All details on the Events tab on the Freedom Challenge website
Limited places on each event – enter now to avoid disappointment
RASA riders pass through the Baviaanskloof Reserve soon after leaving Kudu Kaya support station in the Cambria area. The reserve has boom gates controlling access through the the area - the primary reason being safety, due to the high density of buffalo in the reserve and for this reason, the reserve management will no longer allow riders to be in the reserve after dark.
Riders can arrive at Kudu Kaya/Cambria at any time but may only continue through the boom gate between 6am and 2pm each day - no riders are allowed to pass the boom gate after 2pm, otherwise there is a danger that they will end up in still in the reserve after dark.

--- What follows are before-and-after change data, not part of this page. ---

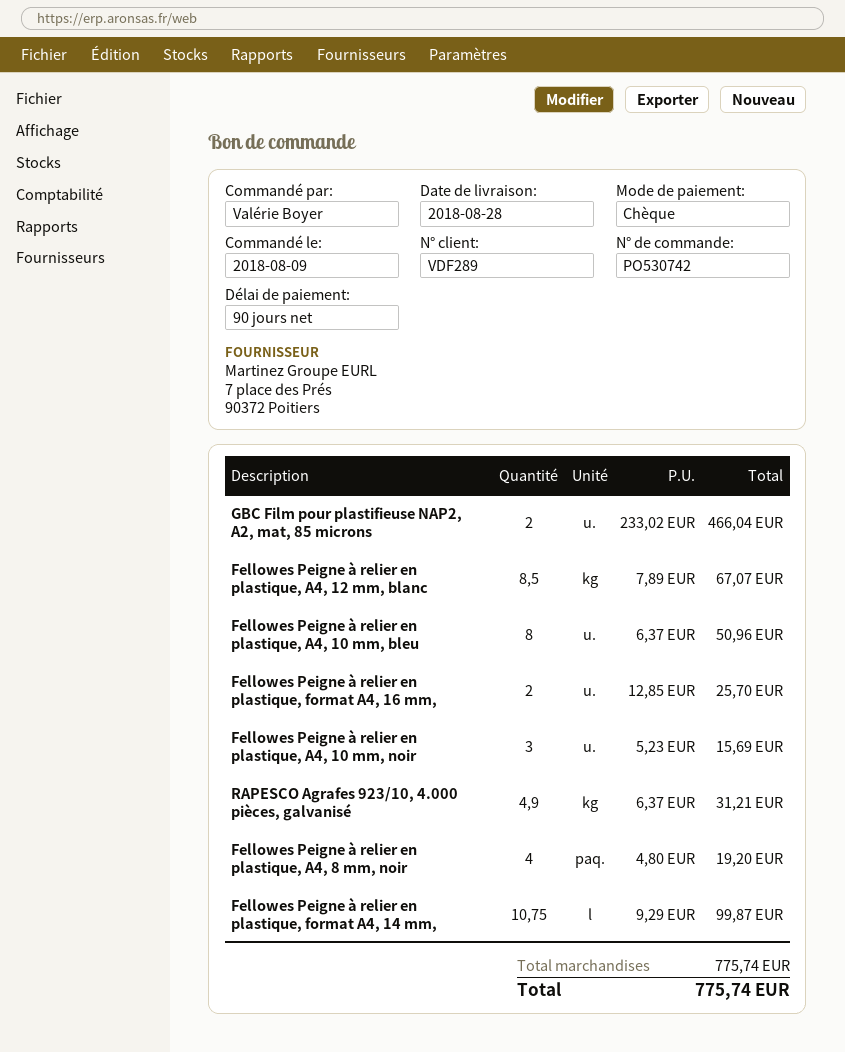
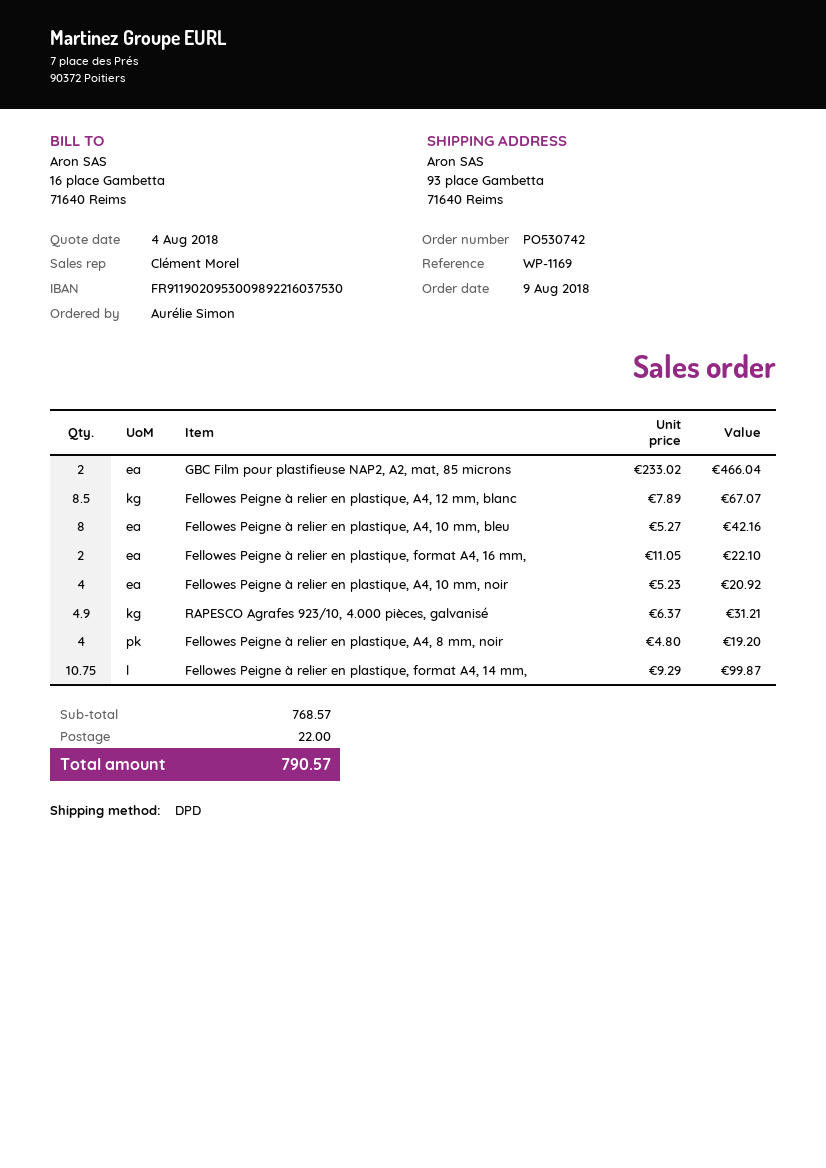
ordered by: Valérie Boyer -> Aurélie Simon
Fellowes Peigne à relier en plastique, A4, 10 mm, bleu: 8 x 6.37 = 50.96 -> 8 x 5.27 = 42.16
Fellowes Peigne à relier en plastique, format A4, 16 mm,: 2 x 12.85 = 25.70 -> 2 x 11.05 = 22.10
Fellowes Peigne à relier en plastique, A4, 10 mm, noir: 3 x 5.23 = 15.69 -> 4 x 5.23 = 20.92
subtotal: 775.74 -> 768.57
shipping: none -> 22.00
total: 775.74 -> 790.57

The 'gate' is not a cut-off, it is merely a limited window during which the riders have to pass through - if they miss it, they will have to return to Kudu Kaya and try again the next morning.
This a special arrangement between the Freedom Challenge and the reserve management for the duration of the event, without which we would no longer be able to ride through the Baviaanskloof Wilderness Area and we are grateful for their cooperation in this regard.
The first RASA riders reached the Baviaanskloof Wilderness area yesterday and after descending the Osseberg jeep track, made their way to Cambria via the Grootrivierpoort, arriving just after dark. One of the riders, Hayden Green, fell behind the others due to tyre problems and unfortunately ran out of daylight and got lost near the last river crossing. Many hours later, he eventually found his way out but his route went straight through an 'out of bounds area' - a section of private land to the east of the Kudu Kaya support station which riders were warned to avoid or face disqualification. On arrival, Hayden was disqualified, as per the rules. A rider may appeal a disqualification, which he did on the grounds that it was not intentional as he was lost - the landowner was consulted and accepted the explanation. Hayden was then reinstated and will be allowed to proceed. He has decided to stay at Kudu Kaya for the day while he waits for replacement tyres to arrive, therefore no time penalty will be awarded. The 'out of bounds' area is in place to prevent riders trying to take a shortcut to gain a time advantage and in so doing trespassing on private land - in Hayden's case it is quite clear that this was not his intention.